England won the toss and batted first, and were carried to an imposing 369 by Ken Barrington, whose 148 would be the first of four hundreds in consecutive Tests. In reply, Pakistan's top order was routed, first by the medium pace of Ken Higgs, then by the more fiery John Snow, and at 139 for 7, an innings defeat seemed the likeliest outcome. Hanif, however, found an ally in Asif Iqbal, and together the pair pieced together the innings with a 130-run stand. Even when Asif fell, Hanif was not finished, and he was left unbeaten on 187 out of a total of 354 by the time the last Pakistani wicket fell.
Bev Congdon, 1973
Congdon continued in the second Test where he had left off with his defiant second-innings 176 in the first, at Trent Bridge, where New Zealand nearly chased down an impossible 479 to win. "We had restored a hell of a lot of pride," Congdon said later, "and that carried us for the rest of the tour."
And so England were held to 253 on the opening day at Lord's.

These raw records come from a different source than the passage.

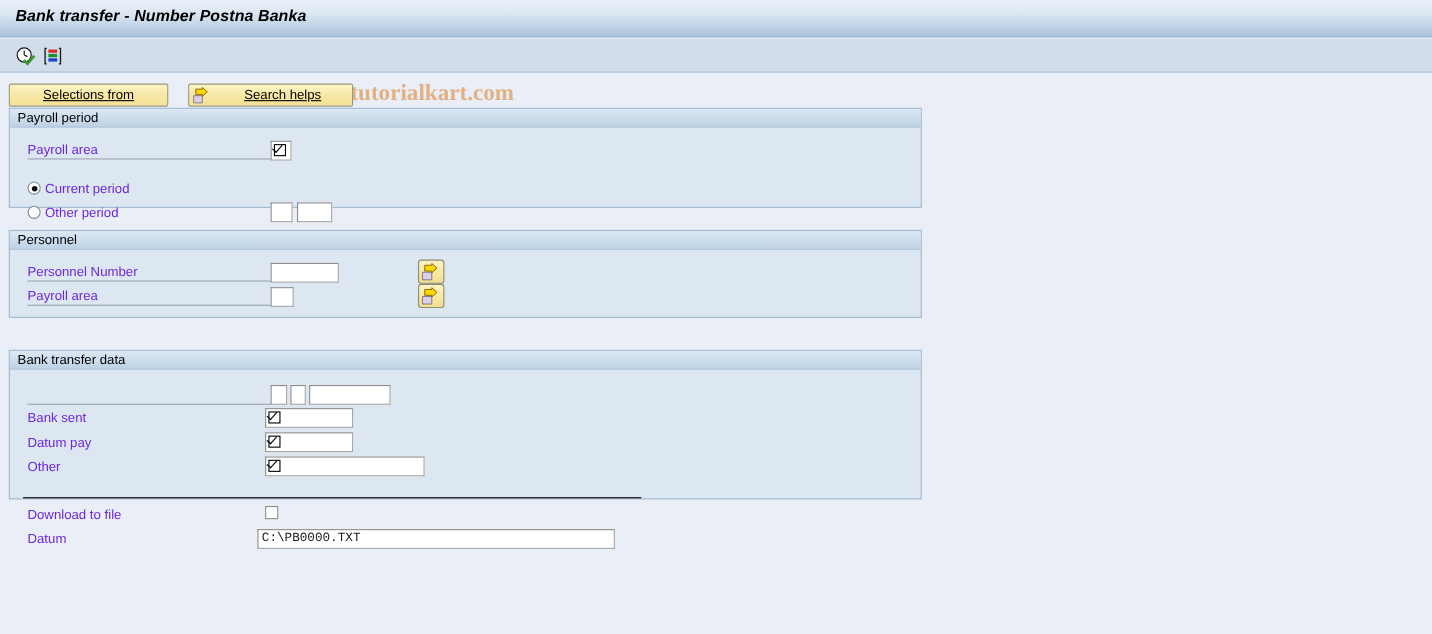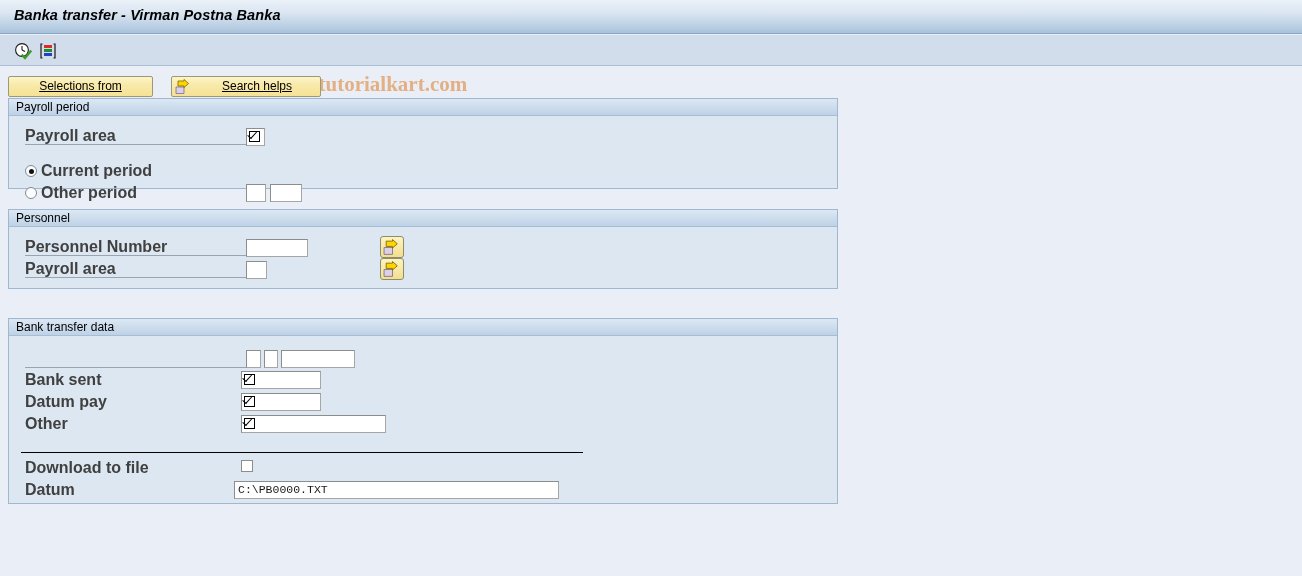--- a/index.html
+++ b/index.html
@@ -245,7 +245,7 @@
 <body>
 
 <div class="titlebar">
-  <div class="titlebar-text">Banka transfer - Virman Postna Banka</div>
+  <div class="titlebar-text">Bank transfer - Number Postna Banka</div>
 </div>
 
 <div class="toolbar">

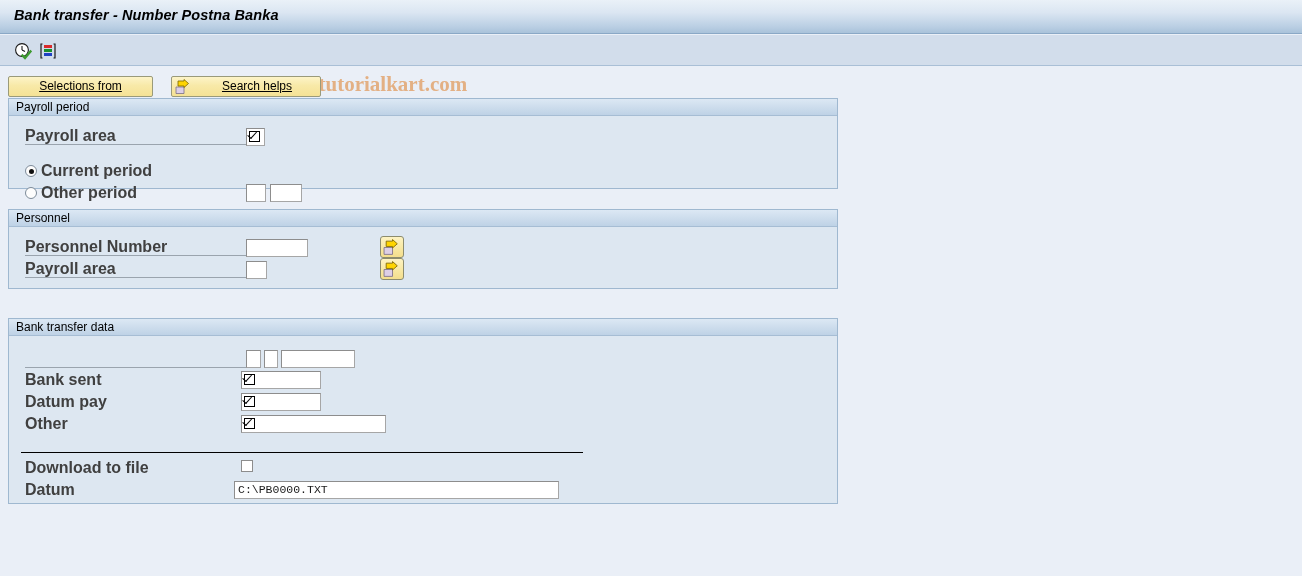--- a/index.html
+++ b/index.html
@@ -137,11 +137,10 @@
   
   .flabel {
     position: absolute;
-    font-size: 16px;
-    color: #404040;
+    font-size: 12px;
+    color: #6d28d9;
     white-space: nowrap;
     line-height: 14px;
-    font-weight: bold;
   }
   .label-underline {
     position: absolute;

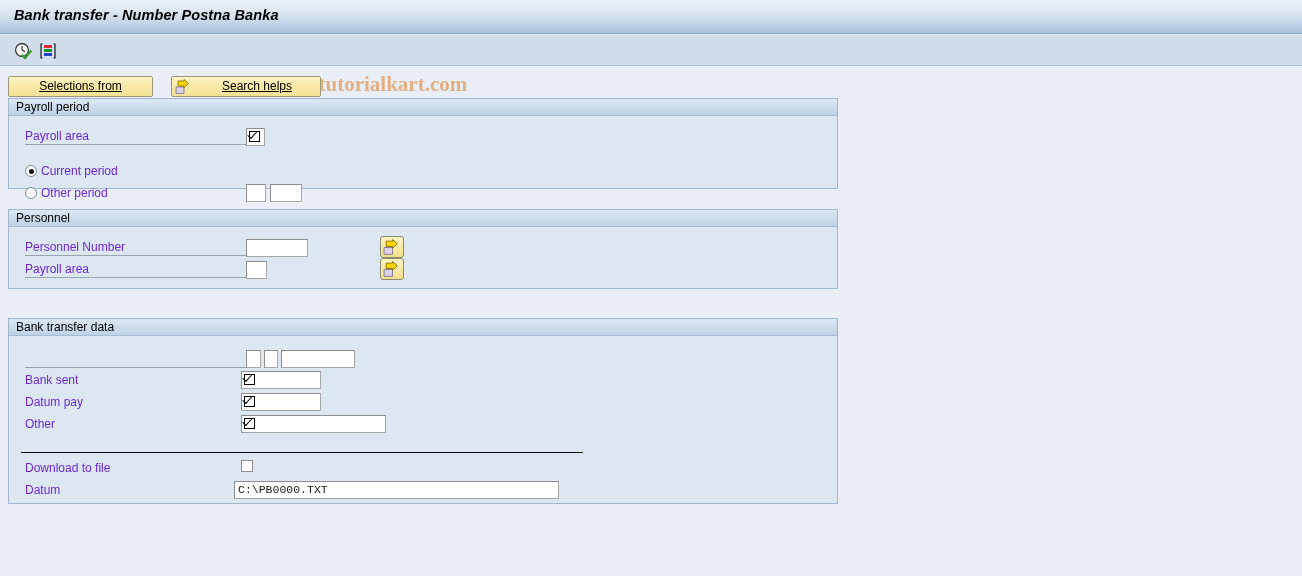--- a/index.html
+++ b/index.html
@@ -132,7 +132,7 @@
 
   #panel-payroll  { top: 98px;  height: 91px; }
   #panel-selection{ top: 209px; height: 80px; }
-  #panel-bank     { top: 318px; height: 186px; }
+  #panel-bank     { top: 318px; height: 136px; }
 
   
   .flabel {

Day two belonged to Congdon, who finished it unbeaten on 100, becoming the first New Zealander to make three centuries against England. He went on to an eight-and-a-half-hour 175 - one run less than his Trent Bridge effort, which was positively spry in comparison at under seven hours - that helped New Zealand to 551, their highest total against England.
England saved the game thanks to Keith Fletcher's 178. "New Zealand took the honours but no victory," as Wisden reported.